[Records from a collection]
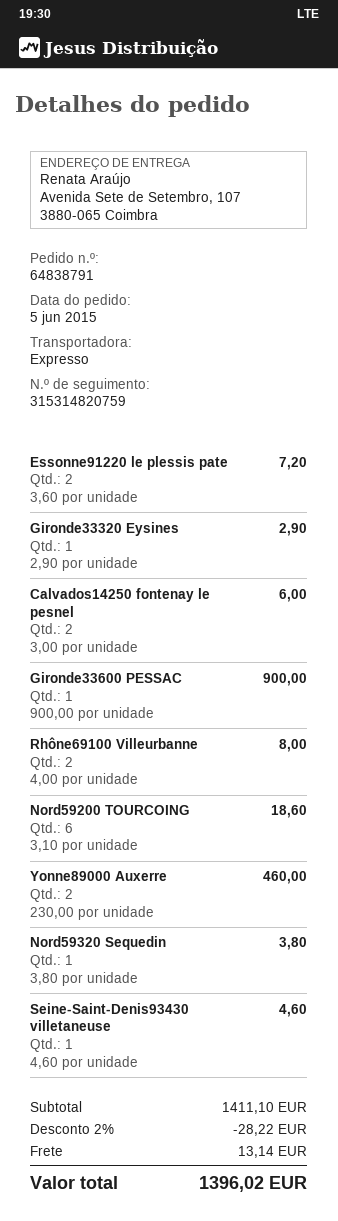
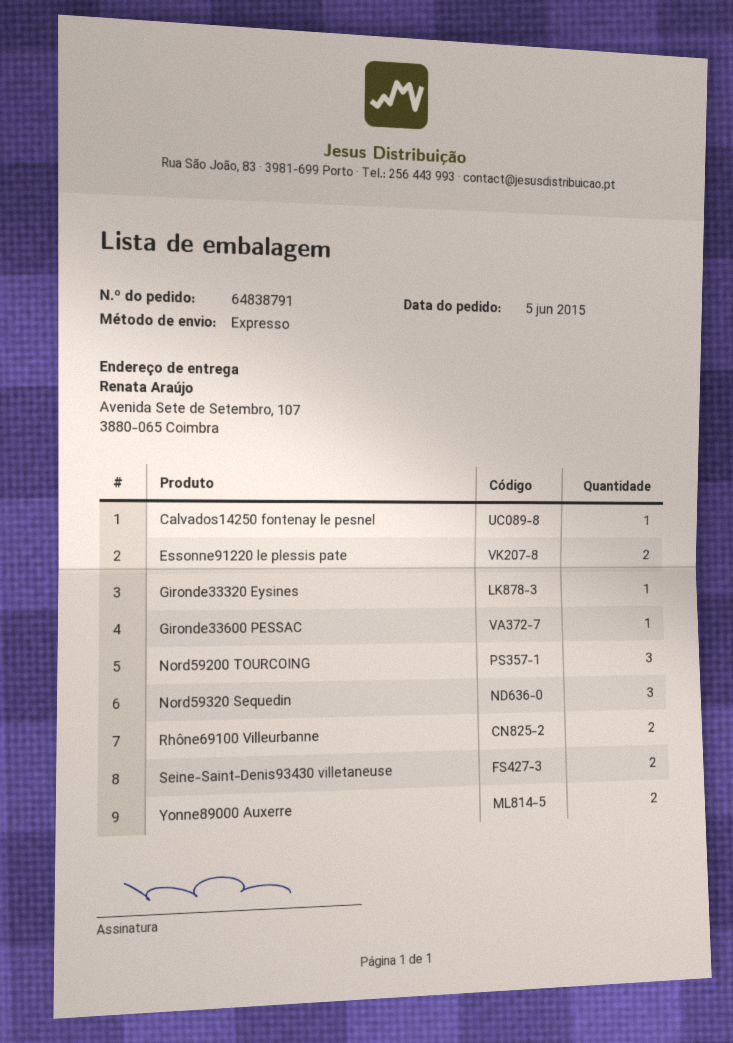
Calvados14250 fontenay le pesnel: 2 -> 1
Nord59200 TOURCOING: 6 -> 3
Nord59320 Sequedin: 1 -> 3
Seine-Saint-Denis93430 villetaneuse: 1 -> 2

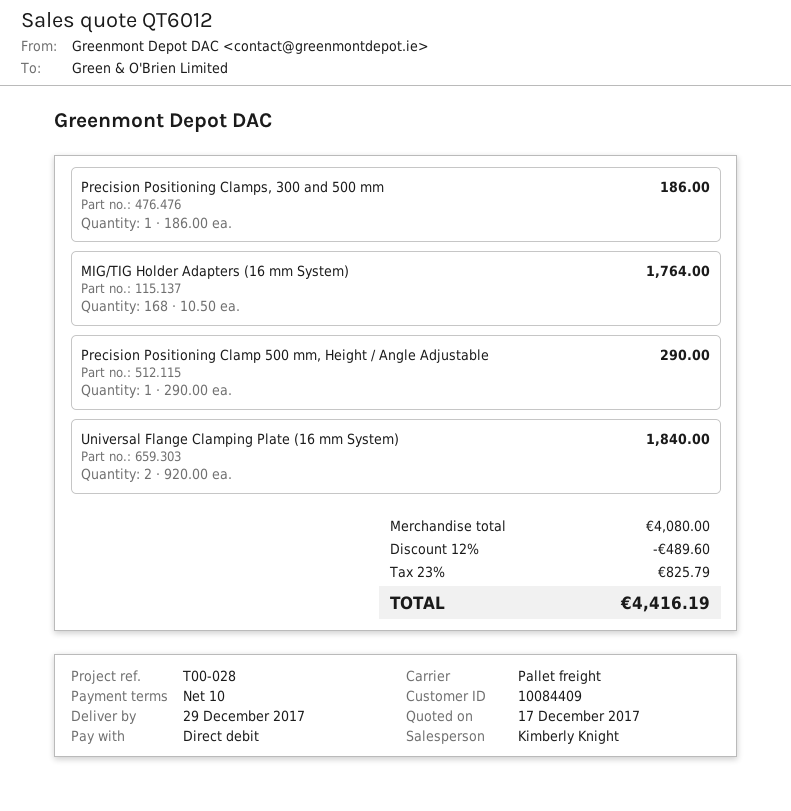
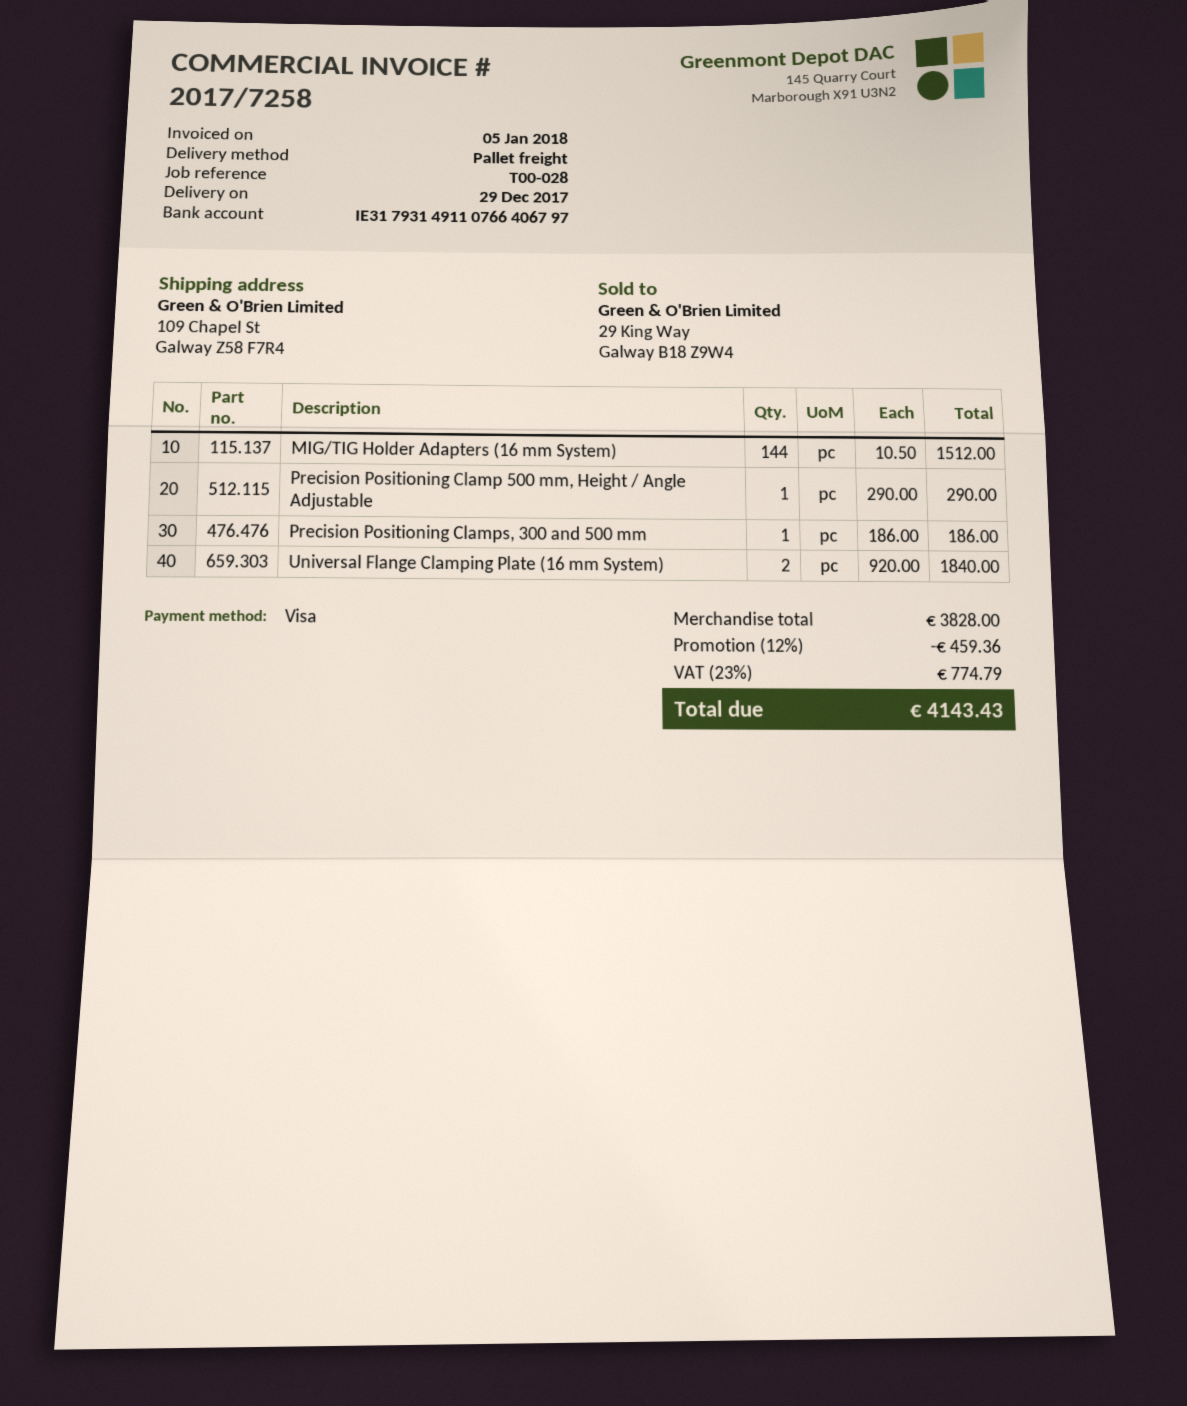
payment method: direct debit -> Visa
MIG/TIG Holder Adapters (16 mm System): 168 x 10.50 = 1764.00 -> 144 x 10.50 = 1512.00
subtotal: 4080.00 -> 3828.00
discount: 12% = 489.60 -> 12% = 459.36
tax: 23% = 825.79 -> 23% = 774.79
total: 4416.19 -> 4143.43

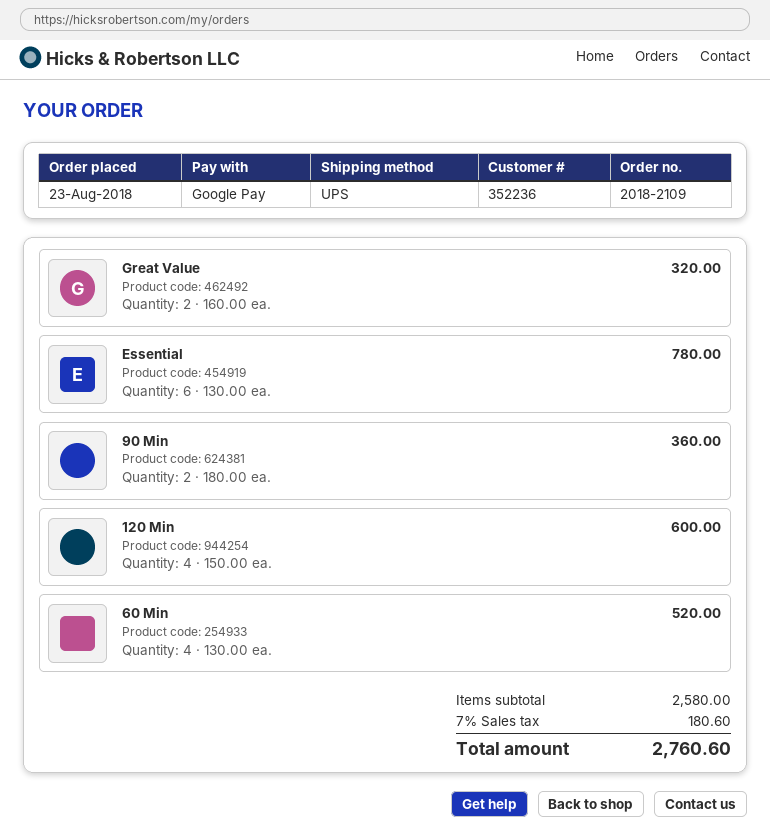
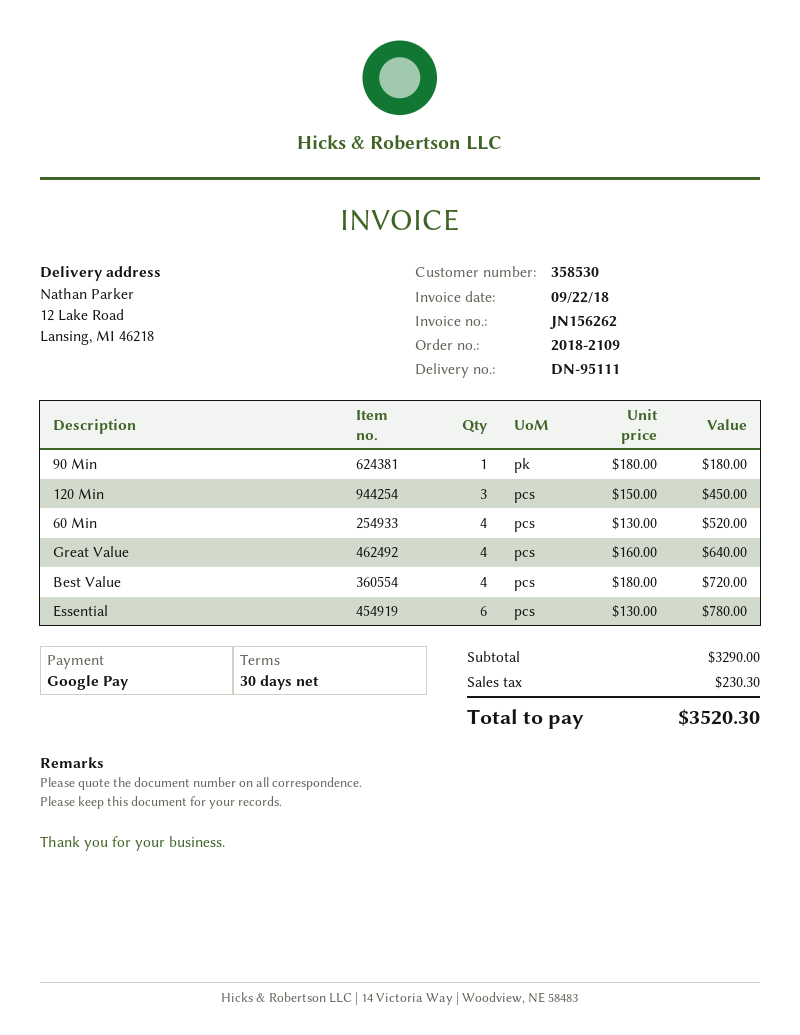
customer number: 352236 -> 358530
Great Value: 2 x 160.00 = 320.00 -> 4 x 160.00 = 640.00
90 Min: 2 x 180.00 = 360.00 -> 1 x 180.00 = 180.00
120 Min: 4 x 150.00 = 600.00 -> 3 x 150.00 = 450.00
Best Value: none -> 4 x 180.00 = 720.00
subtotal: 2580.00 -> 3290.00
tax: 180.60 -> 230.30
total: 2760.60 -> 3520.30

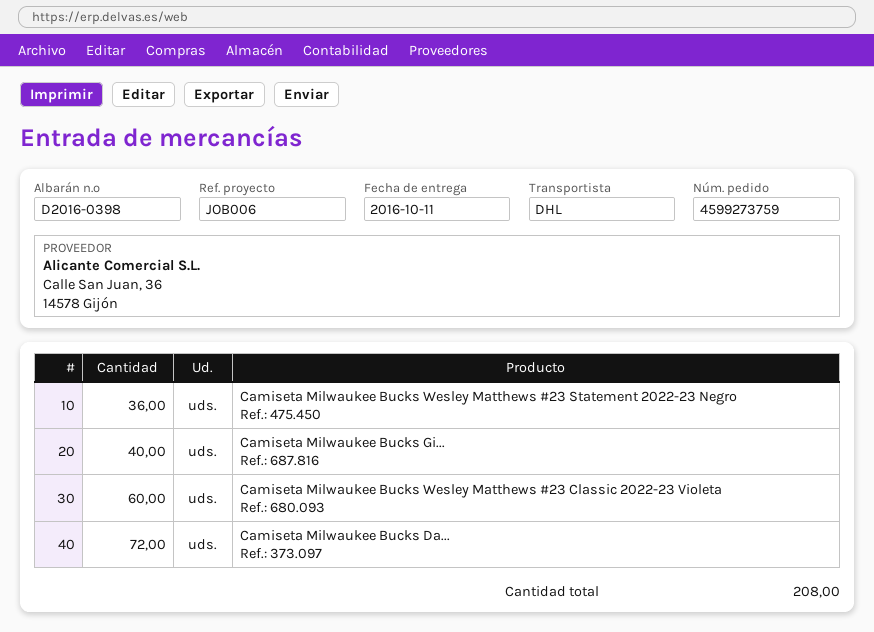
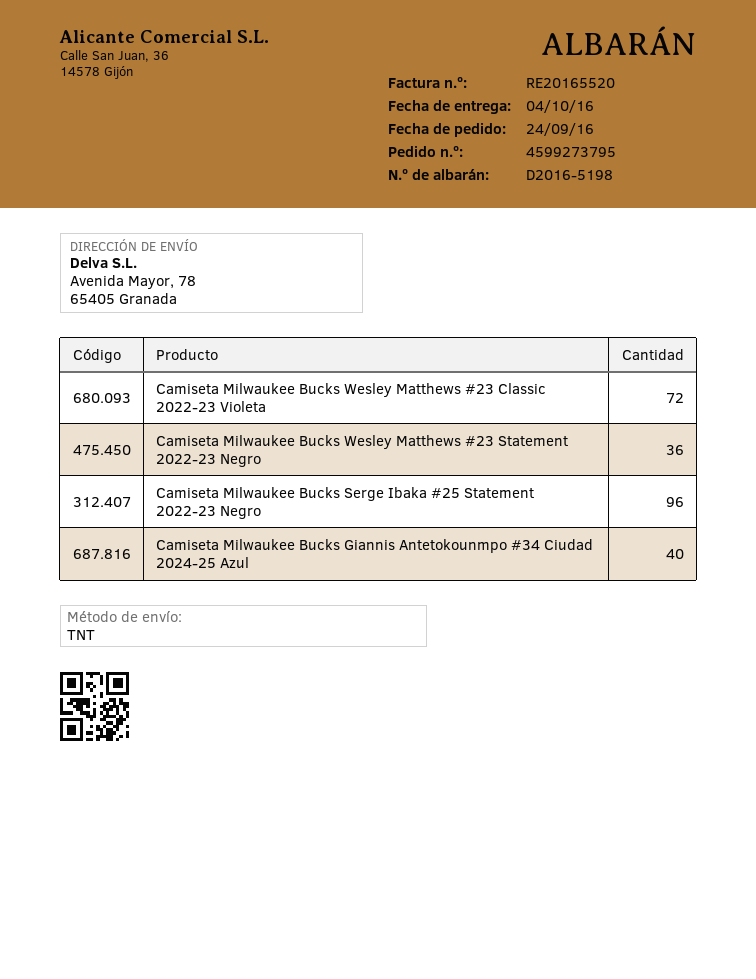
order number: 4599273759 -> 4599273795
delivery note number: D2016-0398 -> D2016-5198
delivery date: 2016-10-11 -> 2016-10-04
shipping method: DHL -> TNT
Camiseta Milwaukee Bucks Wesley Matthews #23 Classic 2022-23 Violeta: 60 -> 72
Camiseta Milwaukee Bucks Da...: 72 -> none
Camiseta Milwaukee Bucks Serge Ibaka #25 Statement 2022-23 Negro: none -> 96

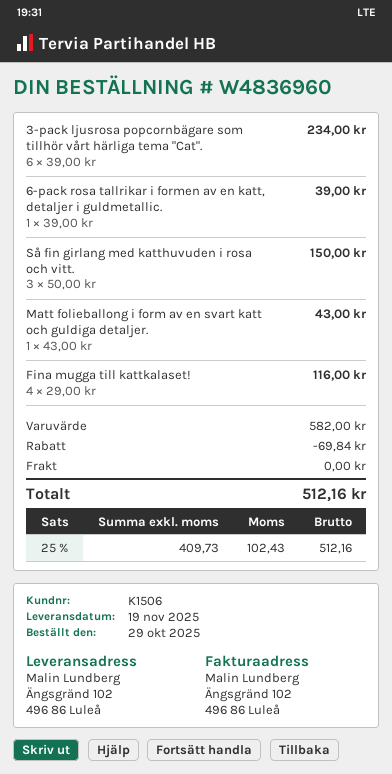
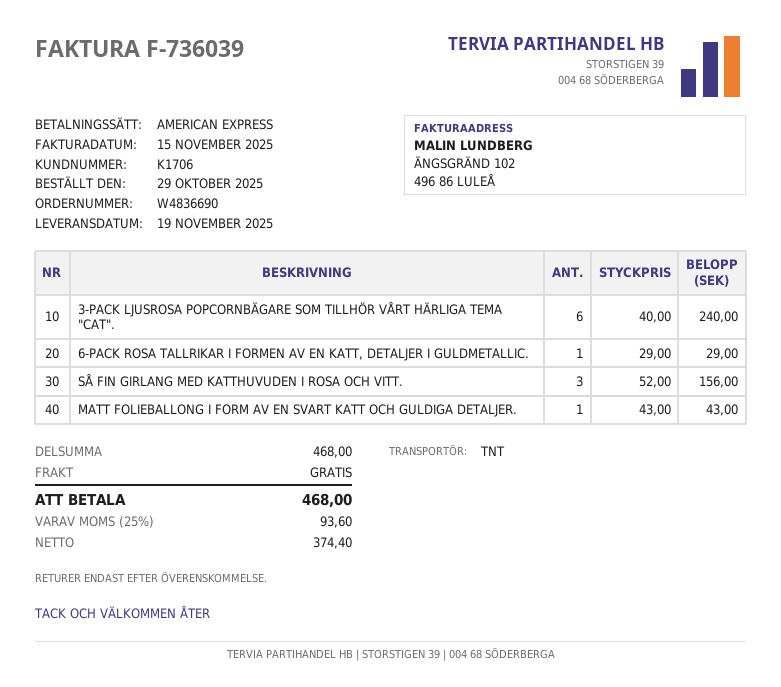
order number: W4836960 -> W4836690
customer number: K1506 -> K1706
3-pack ljusrosa popcornbägare som tillhör vårt härliga tema "Cat".: 6 x 39.00 = 234.00 -> 6 x 40.00 = 240.00
6-pack rosa tallrikar i formen av en katt, detaljer i guldmetallic.: 1 x 39.00 = 39.00 -> 1 x 29.00 = 29.00
Så fin girlang med katthuvuden i rosa och vitt.: 3 x 50.00 = 150.00 -> 3 x 52.00 = 156.00
Fina mugga till kattkalaset!: 4 x 29.00 = 116.00 -> none
subtotal: 582.00 -> 468.00
discount: 69.84 -> none
net: 409.73 -> 374.40
tax: 25% = 102.43 -> 25% = 93.60
total: 512.16 -> 468.00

_EXERCISE GOAL:_
Return each line in the records that holds the string "Camiseta".

_SOLVED PROBLEM:_
Camiseta Milwaukee Bucks Wesley Matthews #23 Classic 2022-23 Violeta: 60 -> 72
Camiseta Milwaukee Bucks Da...: 72 -> none
Camiseta Milwaukee Bucks Serge Ibaka #25 Statement 2022-23 Negro: none -> 96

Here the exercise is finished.